| Task data |
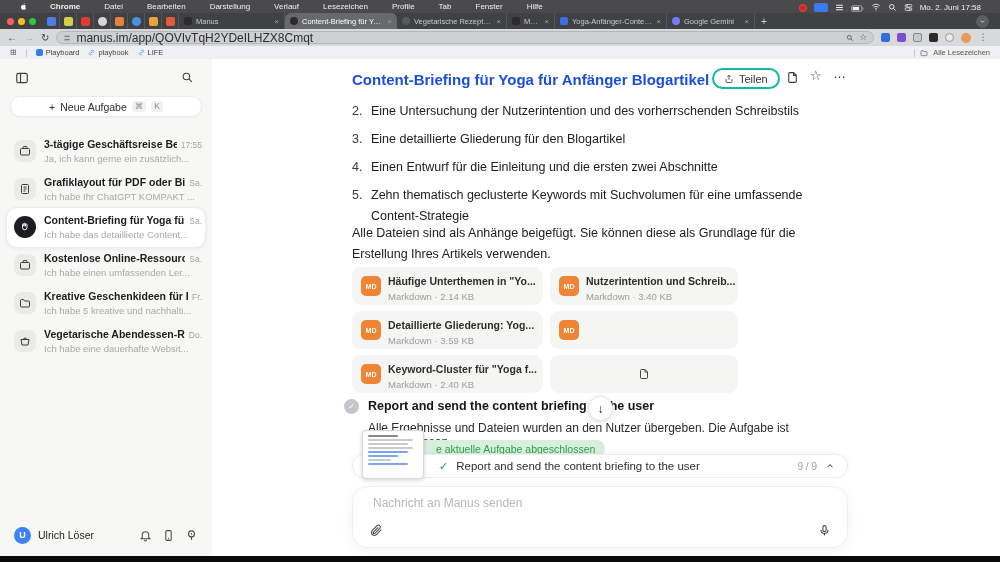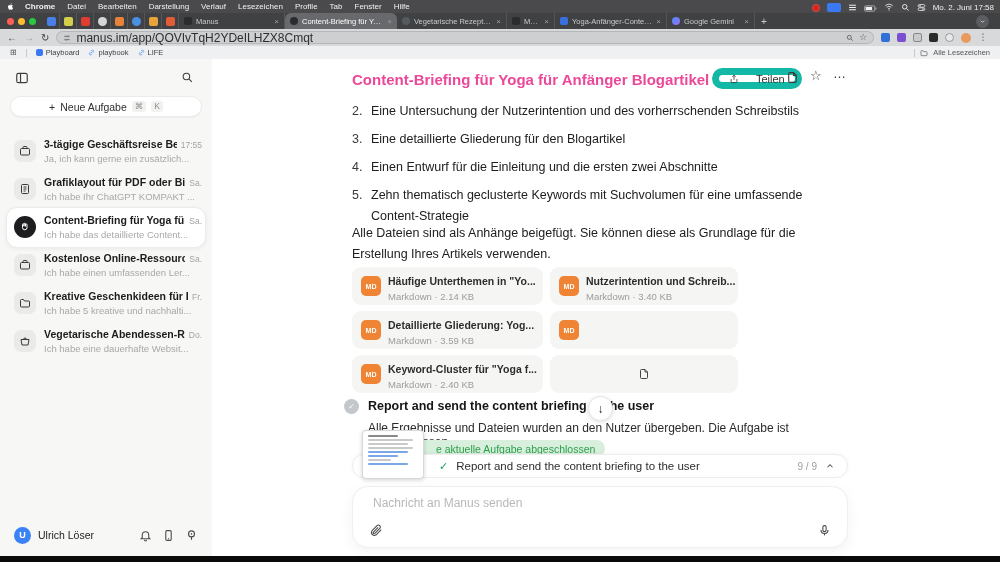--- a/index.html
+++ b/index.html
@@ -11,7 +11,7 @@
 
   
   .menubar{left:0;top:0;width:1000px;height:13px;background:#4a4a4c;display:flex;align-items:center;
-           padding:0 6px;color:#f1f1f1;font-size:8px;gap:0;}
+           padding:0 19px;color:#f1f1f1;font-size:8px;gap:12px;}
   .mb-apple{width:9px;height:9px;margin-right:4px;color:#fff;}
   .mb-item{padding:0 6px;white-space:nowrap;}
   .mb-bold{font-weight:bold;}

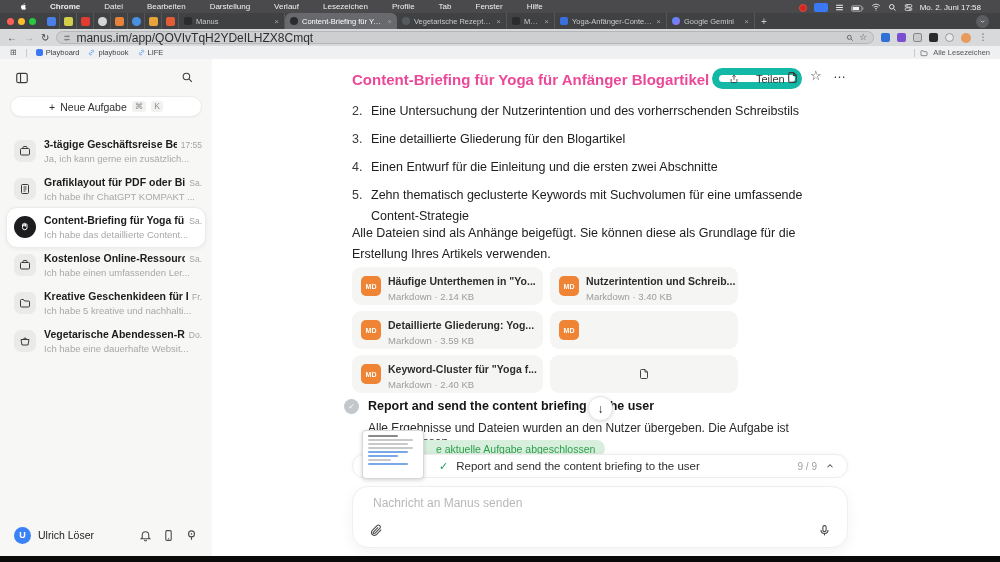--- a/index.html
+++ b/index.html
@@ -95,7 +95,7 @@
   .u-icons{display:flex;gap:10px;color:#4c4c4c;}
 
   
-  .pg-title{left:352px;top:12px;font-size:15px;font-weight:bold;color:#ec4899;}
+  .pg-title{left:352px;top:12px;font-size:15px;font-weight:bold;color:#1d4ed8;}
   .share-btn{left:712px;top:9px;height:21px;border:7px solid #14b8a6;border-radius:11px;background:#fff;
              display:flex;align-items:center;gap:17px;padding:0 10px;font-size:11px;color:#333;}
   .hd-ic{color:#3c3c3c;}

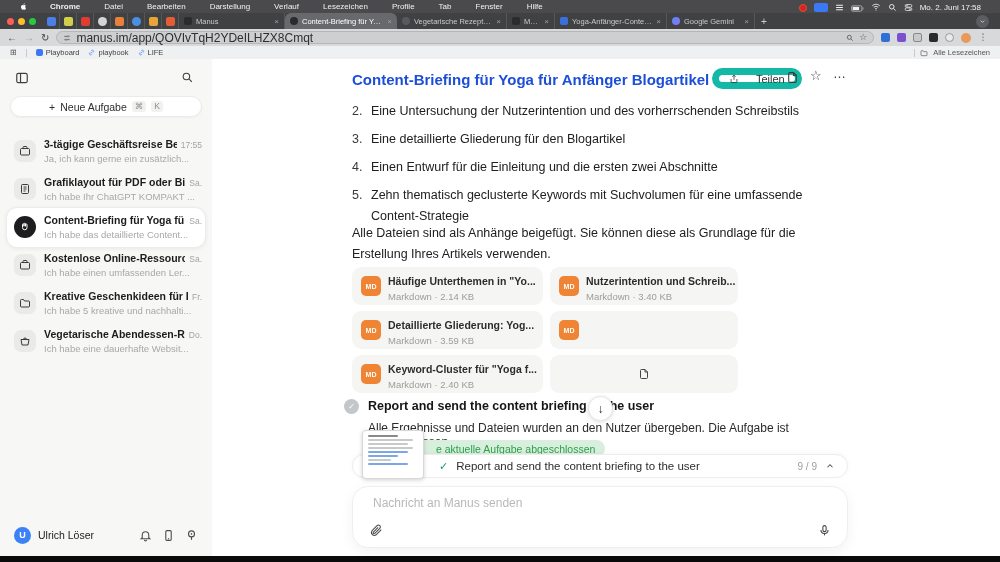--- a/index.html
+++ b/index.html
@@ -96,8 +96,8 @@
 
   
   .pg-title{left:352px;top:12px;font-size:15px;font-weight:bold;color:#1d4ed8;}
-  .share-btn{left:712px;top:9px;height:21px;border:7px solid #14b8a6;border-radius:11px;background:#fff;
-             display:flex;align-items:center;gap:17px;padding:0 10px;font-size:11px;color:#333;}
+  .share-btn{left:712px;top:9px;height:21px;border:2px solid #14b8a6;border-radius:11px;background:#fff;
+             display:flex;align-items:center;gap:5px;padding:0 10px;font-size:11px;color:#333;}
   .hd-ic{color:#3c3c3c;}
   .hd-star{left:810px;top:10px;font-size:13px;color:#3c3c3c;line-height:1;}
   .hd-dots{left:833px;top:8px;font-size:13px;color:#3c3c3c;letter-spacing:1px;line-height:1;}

| Task goal |
Search the preceding listing for the word "background" and pull out every line that holds it.

| Written response |
   .menubar{left:0;top:0;width:1000px;height:13px;background:#4a4a4c;display:flex;align-items:center;
   .share-btn{left:712px;top:9px;height:21px;border:7px solid #14b8a6;border-radius:11px;background:#fff;
-  .share-btn{left:712px;top:9px;height:21px;border:7px solid #14b8a6;border-radius:11px;background:#fff;
+  .share-btn{left:712px;top:9px;height:21px;border:2px solid #14b8a6;border-radius:11px;background:#fff;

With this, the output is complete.